Note: If a player considers he has suffered interference he may:-
1. Continue play, or
2. Stop play and appeal to the Referee.
The player must ask the Referee "Let Please" when appealing. The appeal must be made immediately the interference occurs.
Line of Reasoning
  • Rule 12 is probably one of the most difficult rules for players to interpret.
  • The following will assist make the correct decision:-
    • 1.Could the Striker have made a good return, if NO - NO LET.
    • If YES, was there any interference, if NO - NO LET.
    • If YES, was every effort made, if YES - YES LET - unless
    • 2.Could the Striker have made a winning return, then STROKE TO THE STRIKER.
  • If every effort was not made, then, STROKE TO THE STRIKER.
12.12.1 - Pushing
  • Pushing an opponent is considered to be dangerous play (unnecessary physical contact).

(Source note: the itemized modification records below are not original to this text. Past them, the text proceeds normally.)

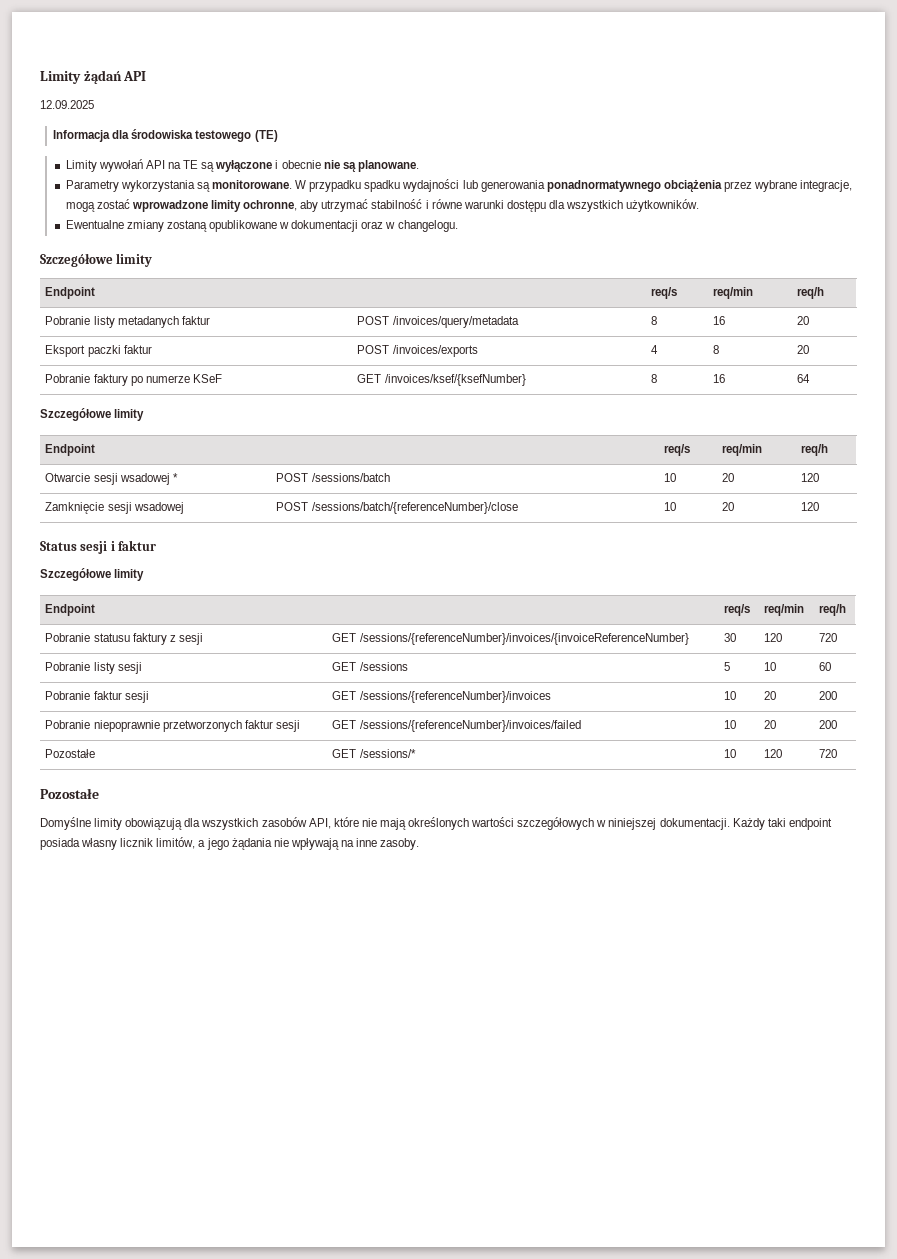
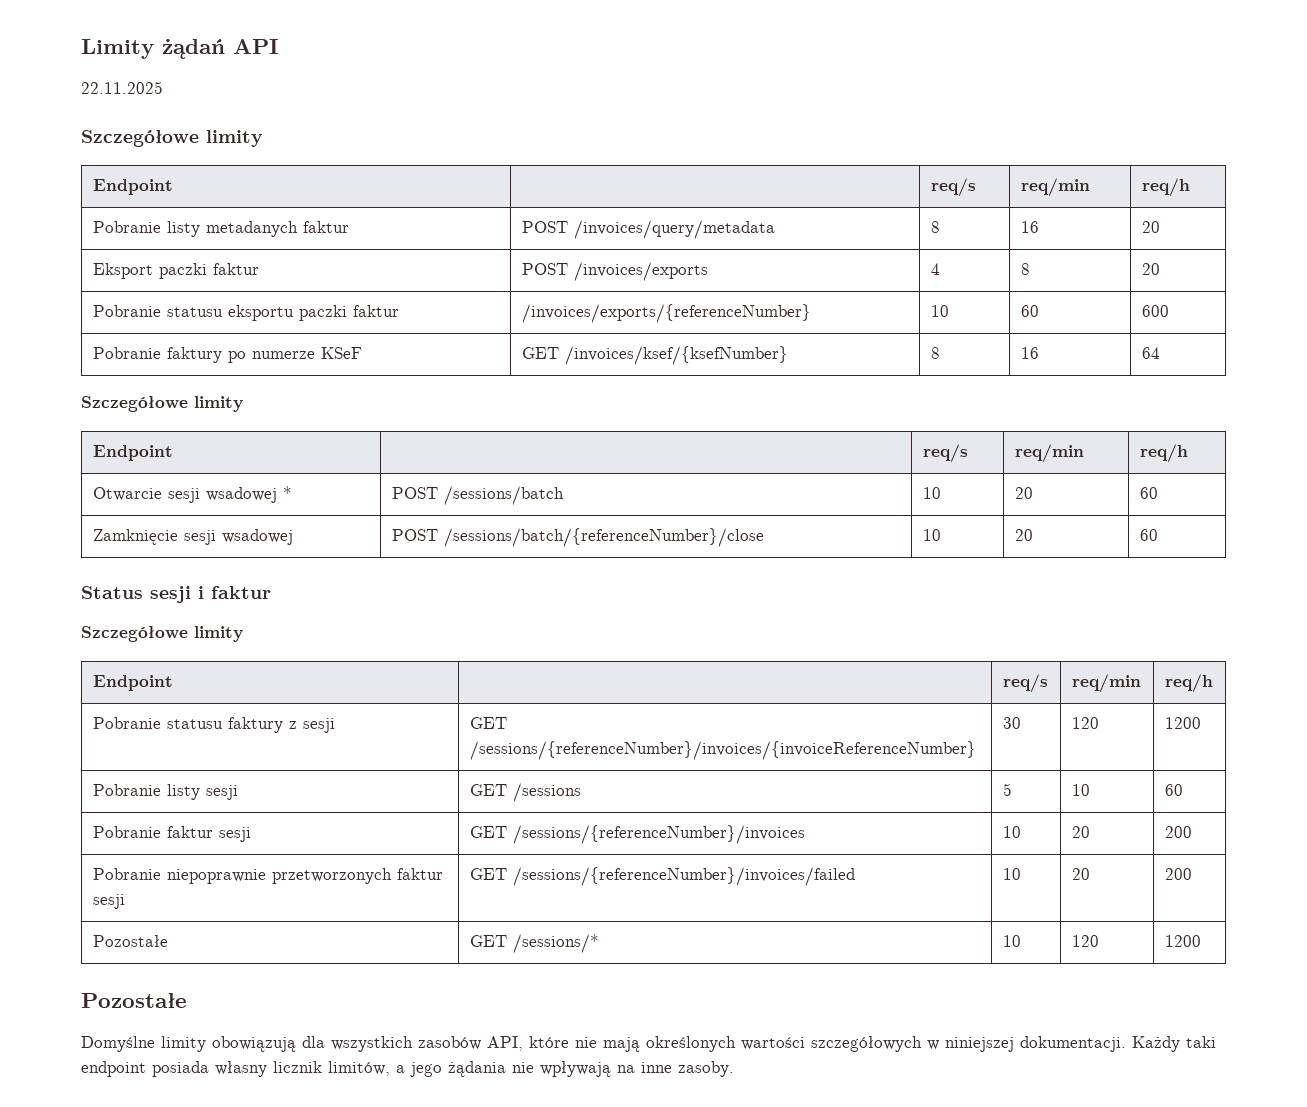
- 12.09.2025
- Informacja dla środowiska testowego (TE)
- Limity wywołań API na TE są wyłączone i obecnie nie są planowane.
- Parametry wykorzystania są monitorowane. W przypadku spadku wydajności lub generowania ponadnormatywnego obciążenia przez wybrane integracje, mogą zostać wprowadzone limity ochronne, aby utrzymać stabilność i równe warunki dostępu dla wszystkich użytkowników.
- Ewentualne zmiany zostaną opublikowane w dokumentacji oraz w changelogu.
+ 22.11.2025
+ Pobranie statusu eksportu paczki faktur | /invoices/exports/{referenceNumber} | 10 | 60 | 600
- Otwarcie sesji wsadowej * | POST /sessions/batch | 10 | 20 | 120
+ Otwarcie sesji wsadowej * | POST /sessions/batch | 10 | 20 | 60
- Zamknięcie sesji wsadowej | POST /sessions/batch/{referenceNumber}/close | 10 | 20 | 120
+ Zamknięcie sesji wsadowej | POST /sessions/batch/{referenceNumber}/close | 10 | 20 | 60
- Pobranie statusu faktury z sesji | GET /sessions/{referenceNumber}/invoices/{invoiceReferenceNumber} | 30 | 120 | 720
+ Pobranie statusu faktury z sesji | GET /sessions/{referenceNumber}/invoices/{invoiceReferenceNumber} | 30 | 120 | 1200
- Pozostałe | GET /sessions/* | 10 | 120 | 720
+ Pozostałe | GET /sessions/* | 10 | 120 | 1200

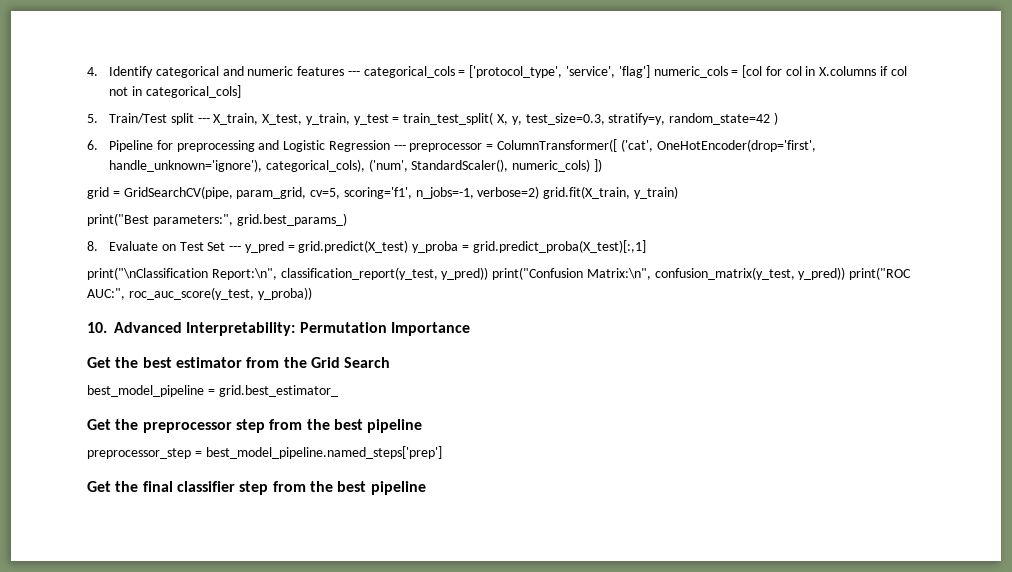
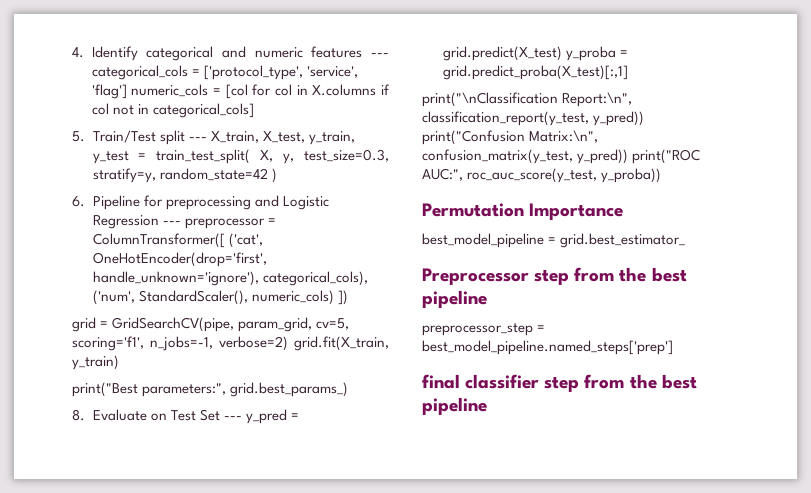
- 10. Advanced Interpretability: Permutation Importance
+ Permutation Importance
- Get the best estimator from the Grid Search
- Get the preprocessor step from the best pipeline
+ Preprocessor step from the best pipeline
- Get the final classifier step from the best pipeline
+ final classifier step from the best pipeline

  • If this persists the Referee should stop play and issue a "Conduct warning" to the offending player.
  • If pushing continues the Referee shall award a "Conduct Stroke".
  • If the pushing is deliberate and excessive and persistent the Referee, at his discretion, shall award a stroke, or game, or match.
12.2.3 - Making Every Effort - Crowding
  • Crowding can cause injury.
  •  If injury is caused to a player who is crowding, and it is considered to be a self-inflicted injury (it was their fault), the player must leave the court if the wound is bleeding.
  • The wound must be securely covered before resuming play.
12.2.4 Freedom of stroke - Excessive backswing
  • Excessive backswing is described as a racket arm extended towards a straight arm position and/or with the shaft of the racket approximately horizontal.
  •  Excessive backswing may cause interference, even though the opponent has made every effort to get out of the way.
  • If the player with excessive backswing appeals for a let, he shall not be awarded a stroke.
  12.7.4 Created Interference
  •  The striker must allow his opponent direct access to play the ball at all times.
  • At times the opponent has caused no interference (he has provided direct access to the ball) but the player has taken an indirect route to the ball (if there is no reason to do this and he has caused his own interference) and appeals for a let, he should not be allowed a let.
  • Sometimes the player anticipates his opponent (but guesses wrongly), and changes direction to find his opponent in the way. On appeal, a let should be allowed provided he has shown the Referee that he could have made a good return in spite of the interference. In fact, had the incoming striker been prevented from playing a winning return, he may be awarded a stroke.
Jumping the Ball
  • A player is permitted to jump the ball and there is no automatic penalty.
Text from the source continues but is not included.